Saturday was cold and clear, a good day for indoor activities. Lisa, Rachael and Susanna spent the day cooking and sewing, Tony was in the man cave doing woodworking, I cooked Saturday and did a wool processing demo on Sunday and of course, there was Ken with his hides. Many members came for the day including Ken Markland, Mel McKay, ,Bucky Claubaugh, Ronnie and Linda Lail, Donna and Doug Ledbetter, Earl Slagle, who had hand surgery right after he made things comfy for us, and daughter , Sarah, David (Who came after work) and Matt Simerly to name a few. It was especially nice to see Col. Bob McCrosky. He braved an irate wife to come out for a while to cheer us all on. He’s just gotten over pneumonia and Margie had every right to worry but Bob did come and we so loved it. Chad roused the militia to march from time to time, banging on the window saying “I mean it” (Mel: ” Militias don’t drill” as he laughed out the door, wooden musket over his shoulder). In spite of the bitter cold, there was a surprising number of people who showed up and while the wind whipped, Chad and the men did put on a fine cannon display each afternoon. For myself, I especially loved having the class from Milligan College who came, partook of chocolate cake and hot mulled cider and stayed a while. The professor was a very nice man, a country boy from west Tennessee, and he and Mel and Ken enjoyed a long conversation. I loved being in the cabin all day cooking and Mel, Ken and Tony made it ever so nice staying and talking. There was a lot of laughing coming through the door to be sure.

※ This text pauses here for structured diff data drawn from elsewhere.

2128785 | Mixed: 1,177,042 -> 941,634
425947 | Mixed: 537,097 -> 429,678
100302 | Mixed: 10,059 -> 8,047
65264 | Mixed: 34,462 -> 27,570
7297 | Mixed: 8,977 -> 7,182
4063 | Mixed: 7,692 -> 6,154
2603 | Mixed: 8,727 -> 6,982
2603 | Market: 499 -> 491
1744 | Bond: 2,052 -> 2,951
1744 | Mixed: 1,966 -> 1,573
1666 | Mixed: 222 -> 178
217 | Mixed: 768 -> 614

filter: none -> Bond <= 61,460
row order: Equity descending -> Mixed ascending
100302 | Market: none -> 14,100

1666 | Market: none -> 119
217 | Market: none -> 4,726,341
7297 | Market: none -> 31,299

After everyone left, we combined our food and had a wonderful meal and then after all the clean up, the crazy ones resupplied themselves with wood for the night before we turned in. The acid test was going to be making it through the night, with blowing snow, and arctic temps. I made it really well through the night but began to notice that my nose was filling up. I ascribed it to the dry heat but around 2 :30, I woke with a raging headache and knew that stopped up nose signaled a head cold. DAMN!! Thinking about the frontier women, I figured I’d just “man on” as they say and do the best I could. everyone had speculated that we would have a very mean number of people on Sunday with all the advisories for them to stay indoors, but would you believe???? Shades of Field of Dreams- to paraphrase the famous quote “If you build it, he will come” to “if you’re crazy enough to be there, somebody crazier will come”. Sure enough, when Chad was conducting services in the Talbot House, here came two women, one cradling a hairless Chihuahua in a blanket. Throughout the day, people did come and enter the cabins to see what they could see, but when the coast was clear, most everyone but me went to the Talbot House for company. I didn’t want to share the wealth and kind of isolated myself so I wouldn’t share what no one wanted.At 3 PM, precisely, colors went down and by 3:10, I was on the road with my cabbage of a head to a nice warm shower and bed, Vicks on chest, box of tissue in hand.

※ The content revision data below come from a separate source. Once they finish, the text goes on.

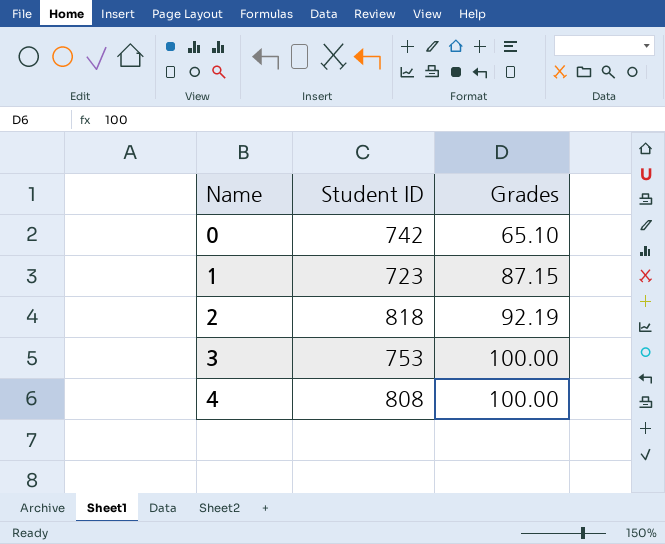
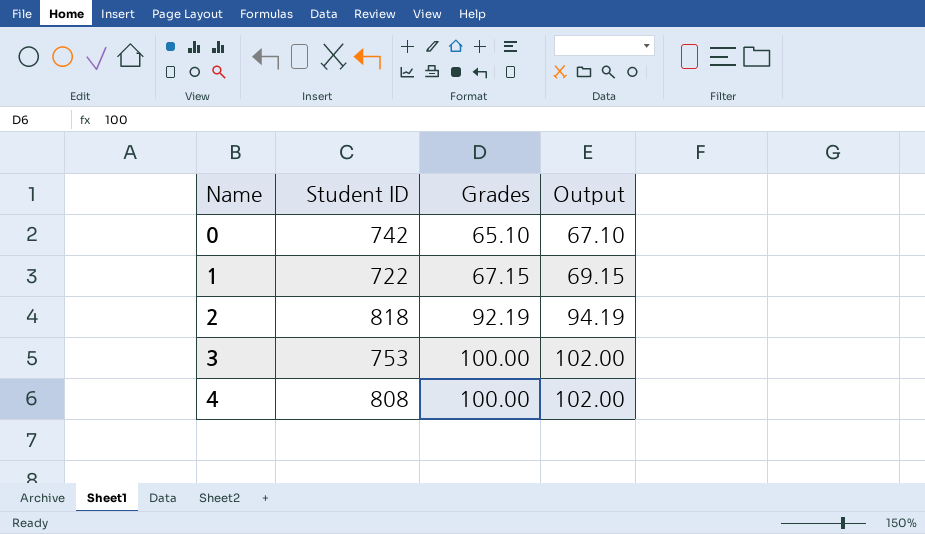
column Output | formula: none -> [Grades] + 2
1 | Student ID: 723 -> 722
1 | Grades: 87.15 -> 67.15

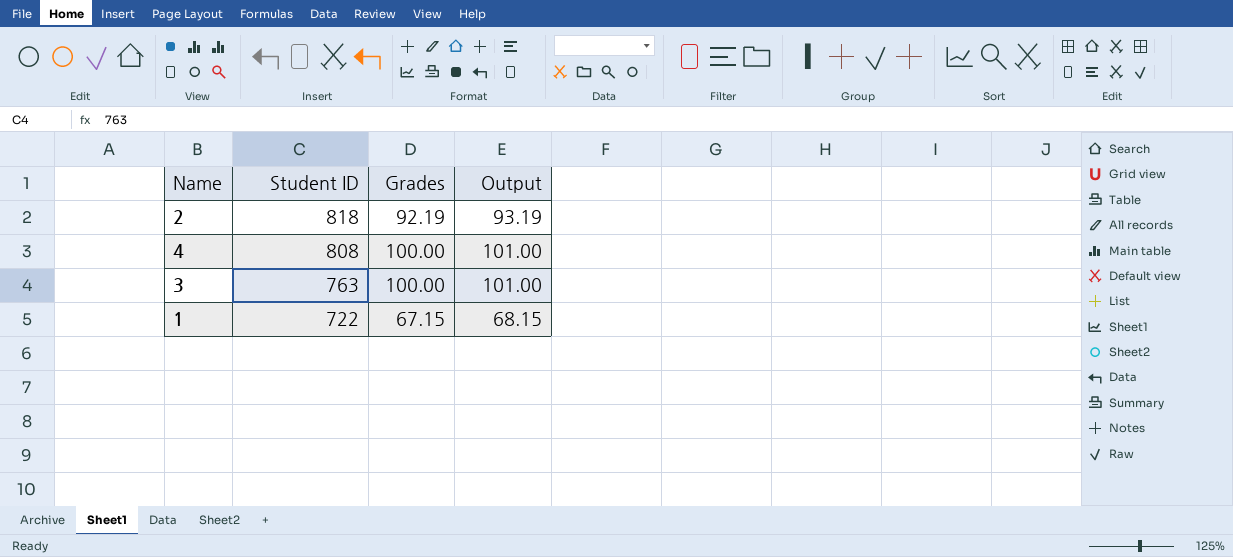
row order: Name ascending -> Student ID descending
column Output | formula: [Grades] + 2 -> [Grades] + 1
row 0: 742 | 65.10 | 67.10 -> none
3 | Student ID: 753 -> 763

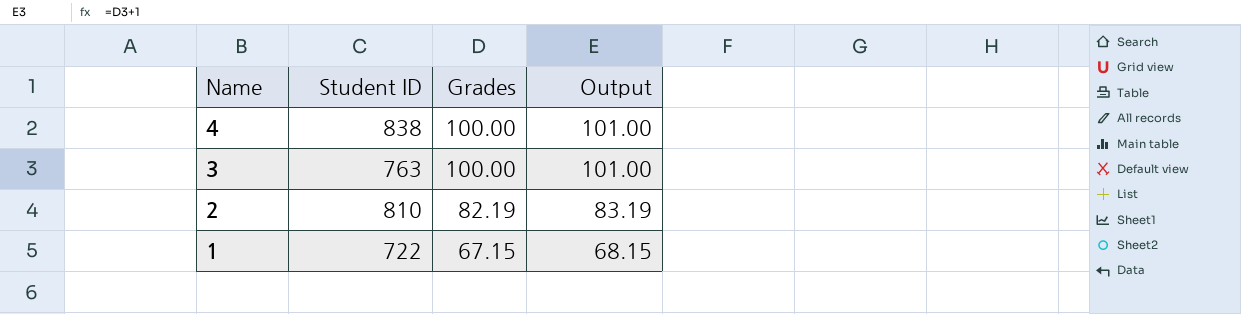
row order: Student ID descending -> Name descending
4 | Student ID: 808 -> 838
2 | Student ID: 818 -> 810
2 | Grades: 92.19 -> 82.19
2 | Output: 93.19 -> 83.19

You can say what you want about the Washington County Regiment of North Carolina Militia, but the one thing that you can say the most is that this is one dedicated group of people who cheerfully keep alive the heritage of the area no matter what. Herodotus must have been looking into the future when he said “….these are stayed neither by snow nor rain nor heat nor darkness from accomplishing their appointed course with all speed.”